WORK TO COMPLETE:
Print exactly the lines below between the line holding "B.Young - Osanra" and the line holding "Pink Metallic Faux", inclusive, and nothing more.

DATA FOR REVIEW:
**********
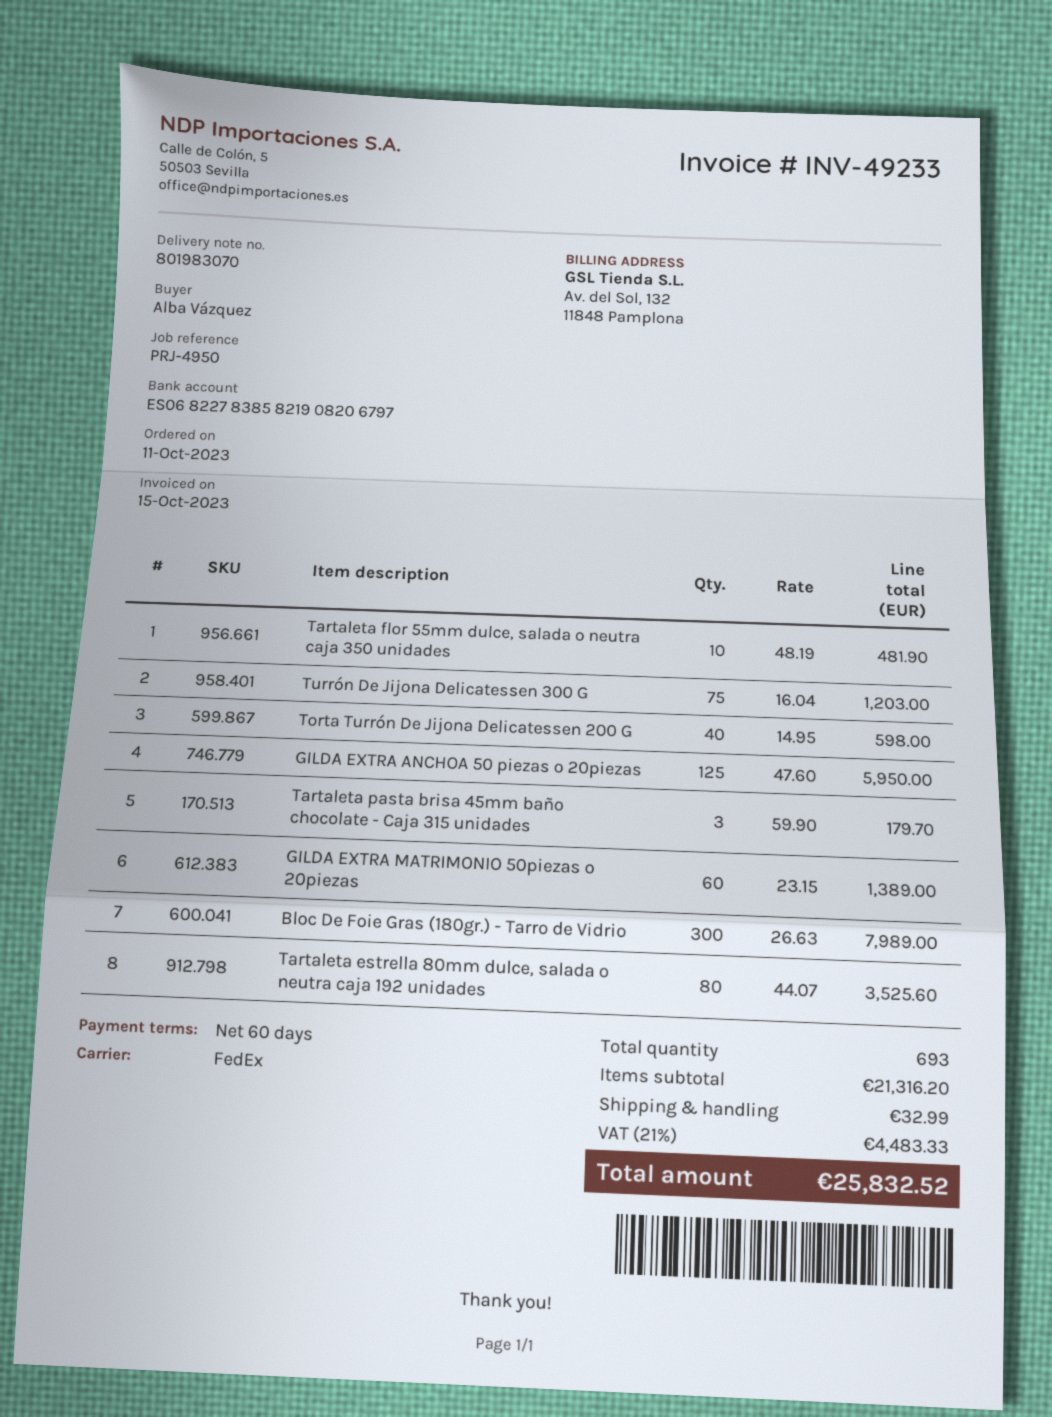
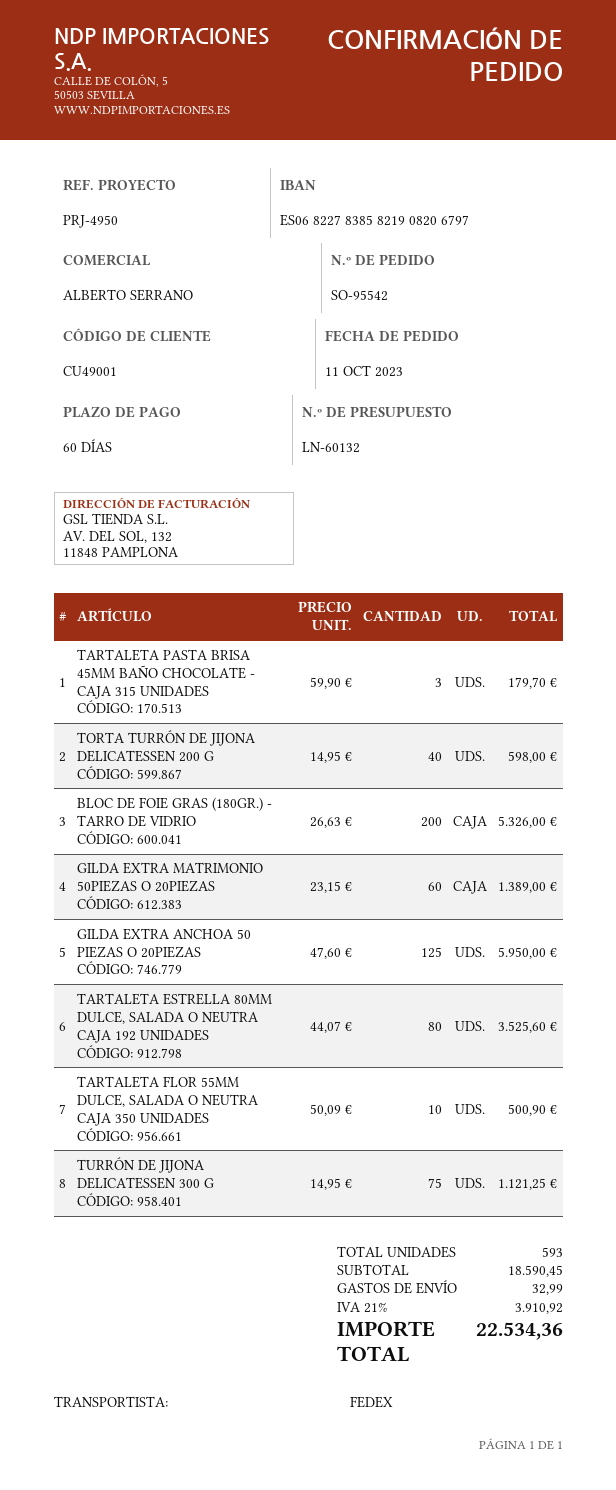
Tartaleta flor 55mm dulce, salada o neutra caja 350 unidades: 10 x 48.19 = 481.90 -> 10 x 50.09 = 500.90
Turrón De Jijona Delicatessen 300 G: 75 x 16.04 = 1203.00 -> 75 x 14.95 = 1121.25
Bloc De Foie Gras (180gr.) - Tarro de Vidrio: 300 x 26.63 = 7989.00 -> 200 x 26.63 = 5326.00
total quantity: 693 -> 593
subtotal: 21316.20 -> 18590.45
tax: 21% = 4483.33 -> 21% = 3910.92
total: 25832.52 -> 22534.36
**********
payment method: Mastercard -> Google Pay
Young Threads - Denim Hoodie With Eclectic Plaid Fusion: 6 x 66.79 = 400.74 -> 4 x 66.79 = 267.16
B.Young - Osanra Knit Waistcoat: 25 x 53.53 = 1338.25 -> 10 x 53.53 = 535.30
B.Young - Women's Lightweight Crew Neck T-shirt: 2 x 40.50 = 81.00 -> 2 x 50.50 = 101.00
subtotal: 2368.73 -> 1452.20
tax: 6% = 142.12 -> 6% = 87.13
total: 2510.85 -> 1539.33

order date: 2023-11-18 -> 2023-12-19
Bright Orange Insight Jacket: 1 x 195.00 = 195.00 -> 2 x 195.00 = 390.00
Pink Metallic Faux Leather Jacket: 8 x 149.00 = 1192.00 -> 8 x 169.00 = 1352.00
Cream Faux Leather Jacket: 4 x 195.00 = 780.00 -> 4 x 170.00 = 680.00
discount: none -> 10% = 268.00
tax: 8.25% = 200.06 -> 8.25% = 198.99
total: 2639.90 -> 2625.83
**********
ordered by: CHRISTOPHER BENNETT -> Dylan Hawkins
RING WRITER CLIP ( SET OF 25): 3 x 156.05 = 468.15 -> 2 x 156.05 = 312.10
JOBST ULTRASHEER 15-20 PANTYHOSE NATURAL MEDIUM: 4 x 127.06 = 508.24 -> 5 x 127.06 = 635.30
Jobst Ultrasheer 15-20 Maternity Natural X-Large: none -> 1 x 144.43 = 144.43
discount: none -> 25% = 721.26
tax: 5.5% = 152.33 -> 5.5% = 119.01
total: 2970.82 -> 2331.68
**********
ANSWER FOR THE TASK:
B.Young - Osanra Knit Waistcoat: 25 x 53.53 = 1338.25 -> 10 x 53.53 = 535.30
B.Young - Women's Lightweight Crew Neck T-shirt: 2 x 40.50 = 81.00 -> 2 x 50.50 = 101.00
subtotal: 2368.73 -> 1452.20
tax: 6% = 142.12 -> 6% = 87.13
total: 2510.85 -> 1539.33

order date: 2023-11-18 -> 2023-12-19
Bright Orange Insight Jacket: 1 x 195.00 = 195.00 -> 2 x 195.00 = 390.00
Pink Metallic Faux Leather Jacket: 8 x 149.00 = 1192.00 -> 8 x 169.00 = 1352.00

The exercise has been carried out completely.